Quotulatiousness

May 5, 2016

All regulations have obvious costs and hidden costs

Filed under: Bureaucracy, Environment, Government, USA — Tags: — Nicholas @ 02:00

J.C. Carlton explains why the US government’s latest regulatory intervention in the dishwasher market is pretty much guaranteed to make dishwashers more expensive and less capable:

… it’s amazing how much doesn’t work, or works poorly because of the rules that bureaucrats come up with. Yet time and again the bureaucrat’s solution is always more cowbell. For some reason they think that because something may have worked before, it will always work as long as you just do it more. The fact is that no matter what you do, that 24% energy “savings” and 38% less water use are going to have to come from somewhere. My guess is that it will come from making dishwashers that do a very lousy job of actually washing dishes or are terribly expensive.
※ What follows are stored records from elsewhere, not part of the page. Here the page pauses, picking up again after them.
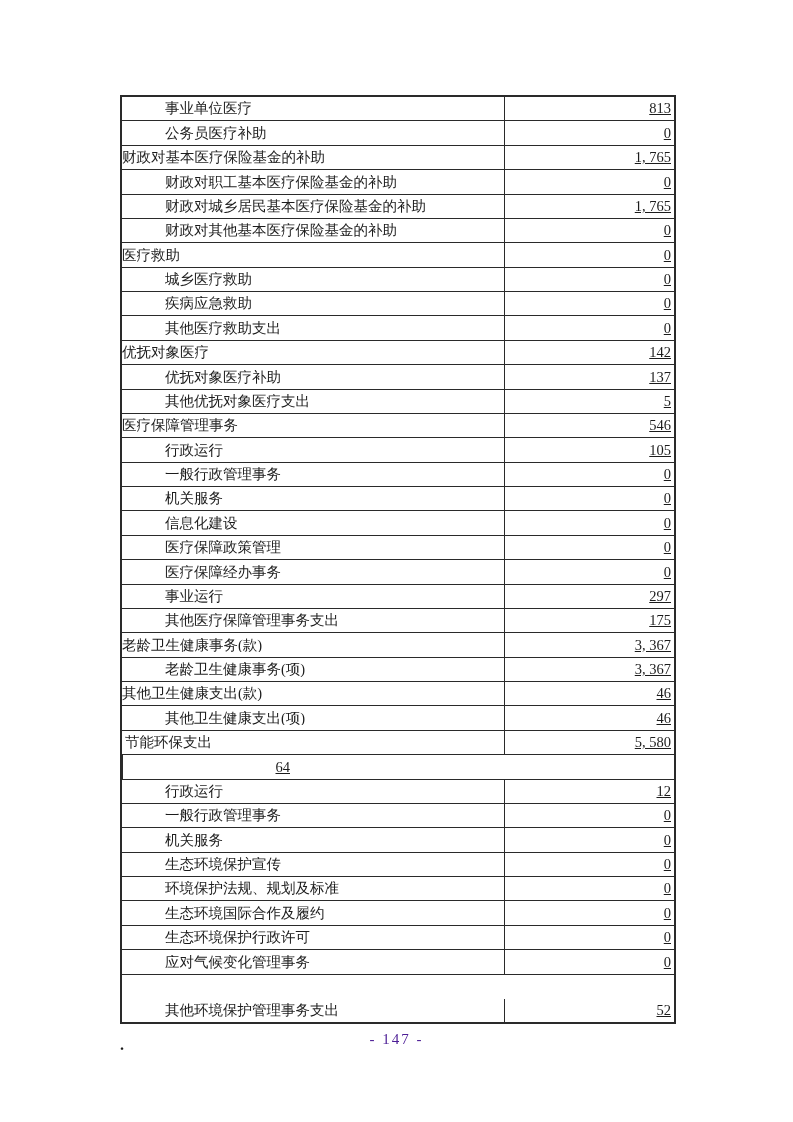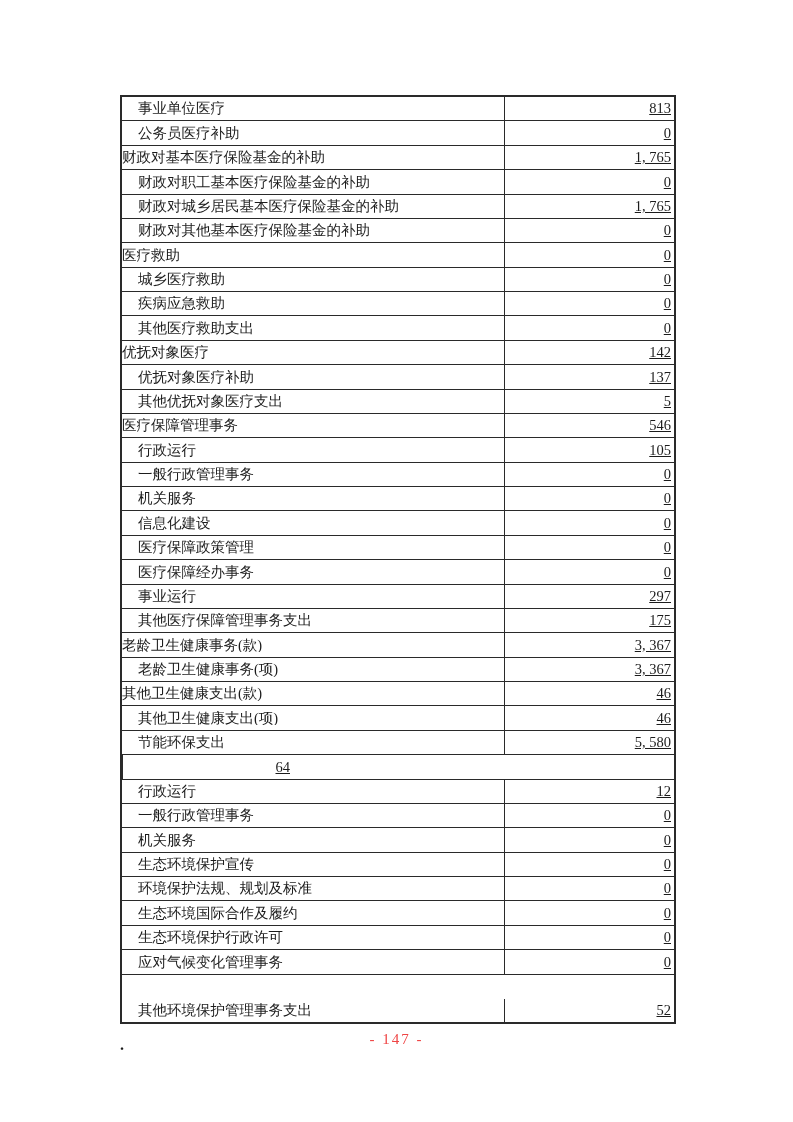"事业单位医疗" .cell.name.indent-2 { padding-left: 16px -> 43px }
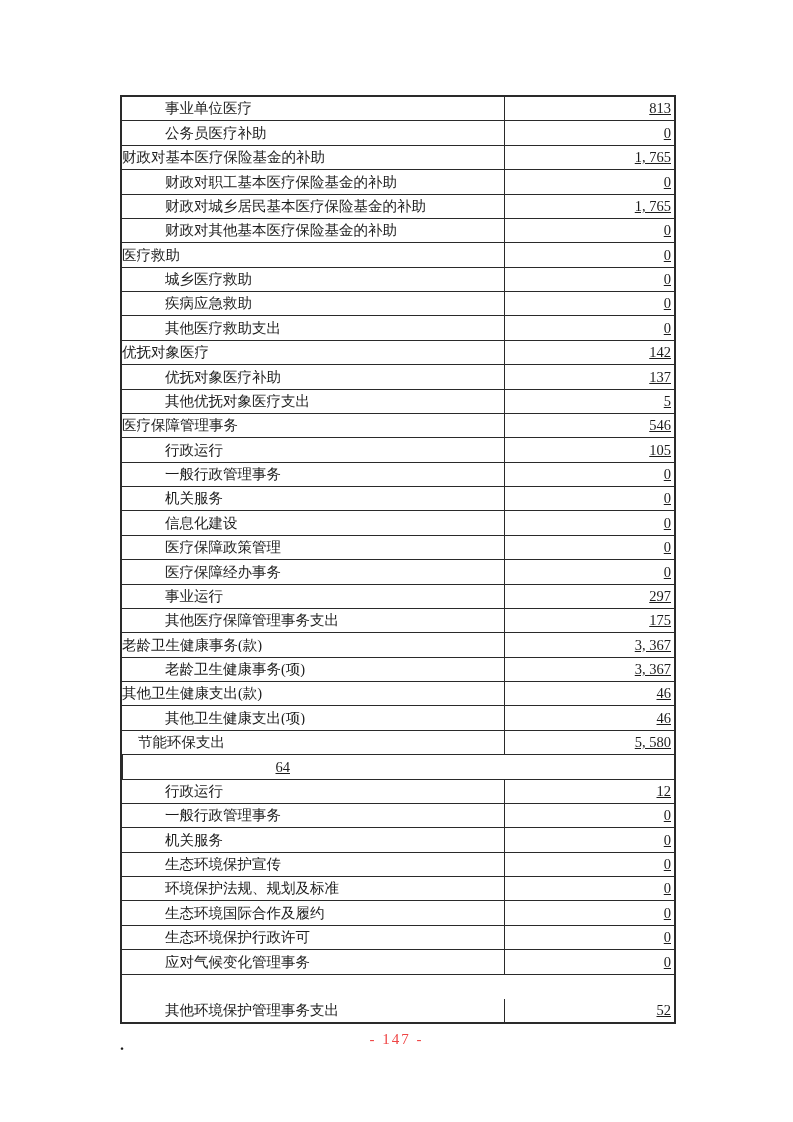"节能环保支出" .cell.name.indent-0 { padding-left: 16px -> 3px }
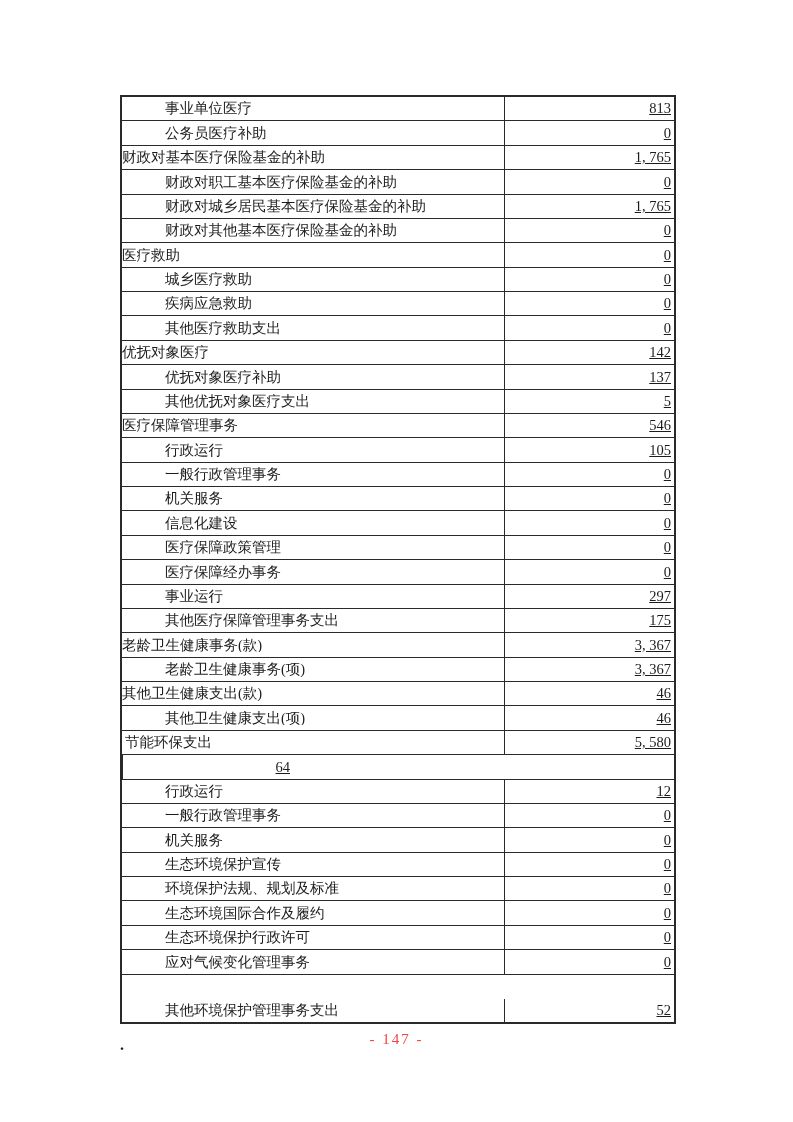"- 147 -" .footer-pagenum { color: #ef4444 -> #4c1d95 }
There’s only so much you can do. 24% less electricity means that you will have to use a smaller motor, a smaller heating element, or both. You might have to use different heating elements or motors that work at different times during the cycle. More than likely you will have to use complicated electronics to run it all. Even when you are all done with meeting the mandate, you will end up with a machine that just doesn’t work very well. Which also costs more and has to be serviced more often to boot. How much savings to you get it the reliability is halved and the truck has to keep coming out for service calls. That’s the problem with those one-dimensional rules. They tend to cost more in compliance than they actually save.

[…]

Of course the endless quest for false efficiencies does have its costs. Somehow the bureaucrats never seem to have to pay those costs in their lives, or at least aren’t effected enough by the pain to notice. I have to wonder if whoever came up with the 1 gallon toilet ever flushes. Does the Energy Star guy never have to go shopping for appliances and when he gets home finds out that it barely works?